Known for his jovial manner, loud jackets and robust bonhomie, Whiteley was a TV presenter, the first reporter to speak on Yorkshire Television and, in another first, the presenter of the first programme on Channel 4, which was Countdown.
He was also a ‘spook’, if a recent Daily Mirror tell-all is to be believed: ‘Countdown’s Richard Whiteley was M15 spy’ was the headline splashed all over the front page.
This accusation comes from ‘Royle Family’ actor Ricky Tomlinson, who claim’s the broadcaster was an MI5 spy who helped put him and other striking workers behind bars in the 1970s.
Tomlinson said that if he’d known this when he appeared on Countdown, he would have ‘throttled’ Whiteley. The actor believes that a documentary fronted by the bumbling, loveable Whiteley showed unions in a bad light and was screened as the jury in his trial was out deliberating.
Tomlinson, a former plasterer, was later jailed and has been campaigning to clear his name — and those of the other Shrewsbury pickets — ever since.
The actor insists he was the victim of a political conspiracy. You can see why he remains bitter, although his recent appearance on Who Do You Think You Are suggested a man much taken with obsessions, as well as a man kept in line by his sensible wife.
Whiteley died in 2005, so he isn’t around to rebuff these claims, but his partner, Kathryn Apanowicz, laughed off Tomlinson’s suggestions as “nonsense”.
The reason for the lether from a man who may have been a spy (although that does seem a stretch as he spent much of his life appearing on live television programmes) was that I’d been along to interview Whiteley and watch a recording of Countdown.
The short note said: “Thank you very much for sending me the piece the other day which I thought was very good and accurate – except for the phrase ‘Whiteley’s feeble quip’. Regards, Richard W.”
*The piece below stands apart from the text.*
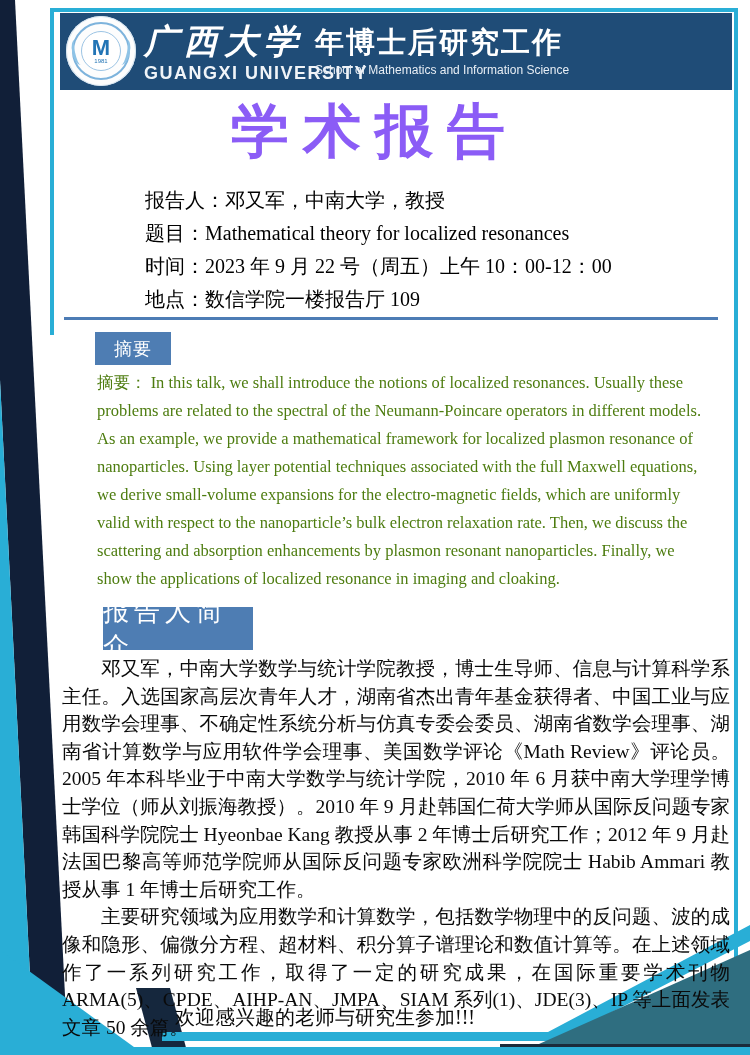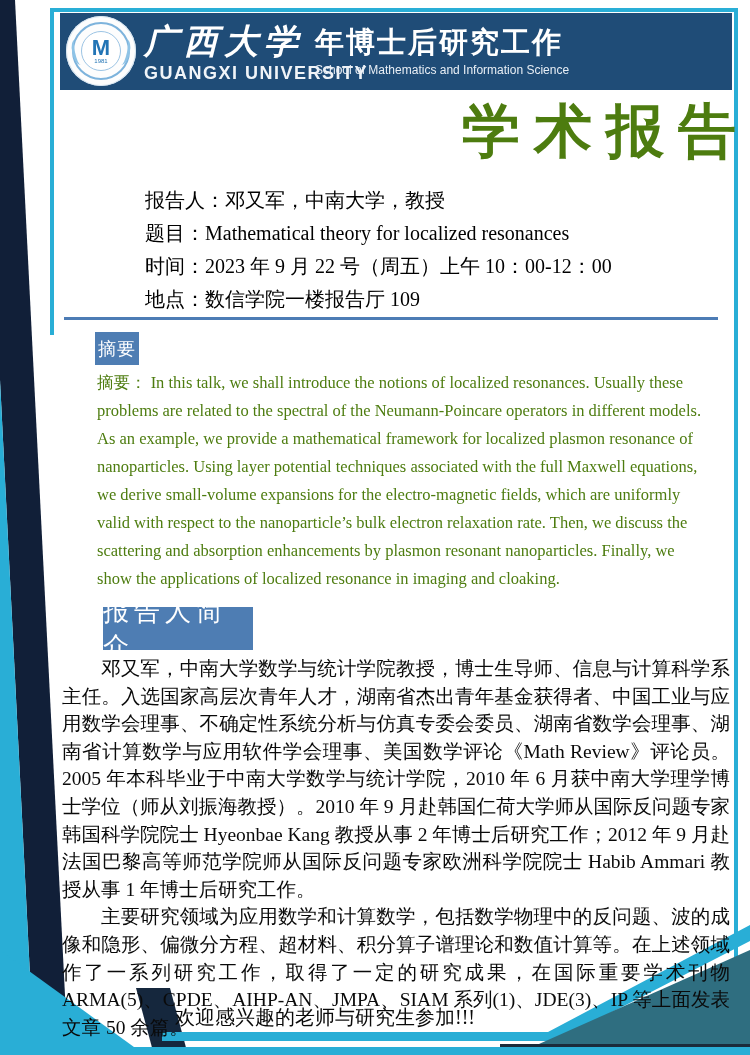"学术报告" .page-title { color: #4d7c0f -> #8b5cf6; text-align: right -> center }
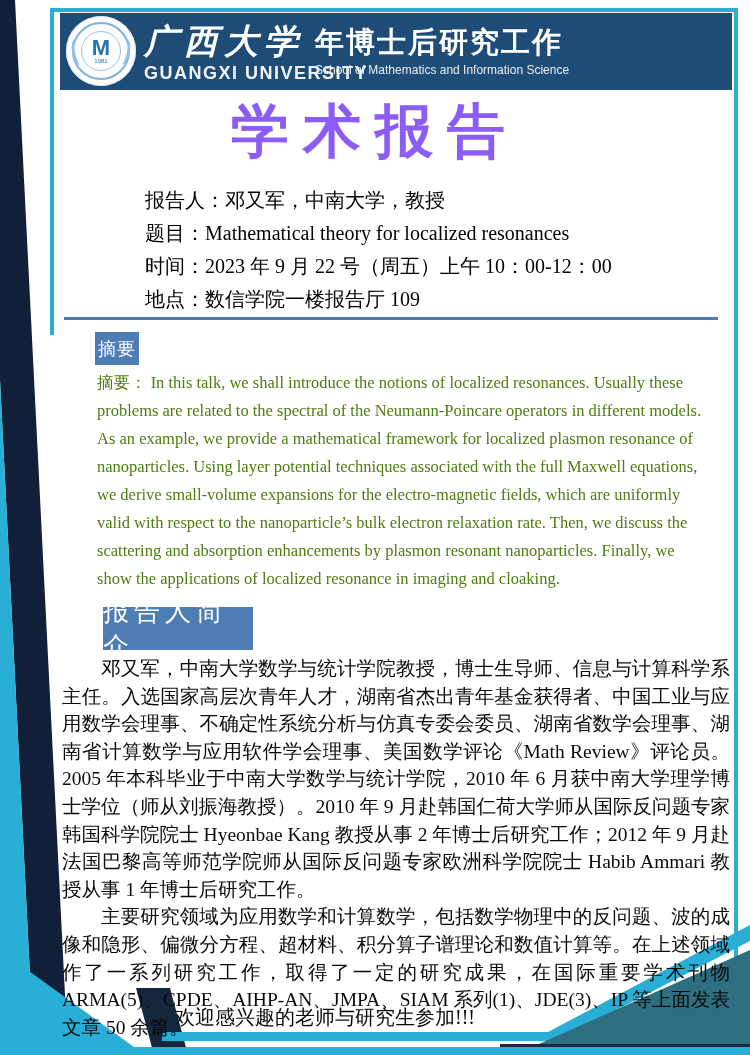"摘要" .badge-abstract { width: 44px -> 76px }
Perhaps ‘Richard W’ was his spy handle or something? Anyway, this got me thinking about letters and how in the future there won’t be any such bits of paper to dig back into (and by the future I probably mean now, as the future does tend to sneak up on us). I have neither written nor received a personal letter in years, so another tiin box won’t be needed.
Incidentally, the ‘live’ university friend who sent me postcards has a son who has appeared on Countdown recently. The recording was in Manchester (the Leeds studio lost that gig a long time ago). My friend’s son had a great time on the show, and says that co-presenter Rachel Riley is as lovely in person as she is on screen.
And to think: when I went along I only got to meet a fruity old ‘alleged’ spy and listen to his feeble quips.
But then Rachel was probably only about four or five years old at the time.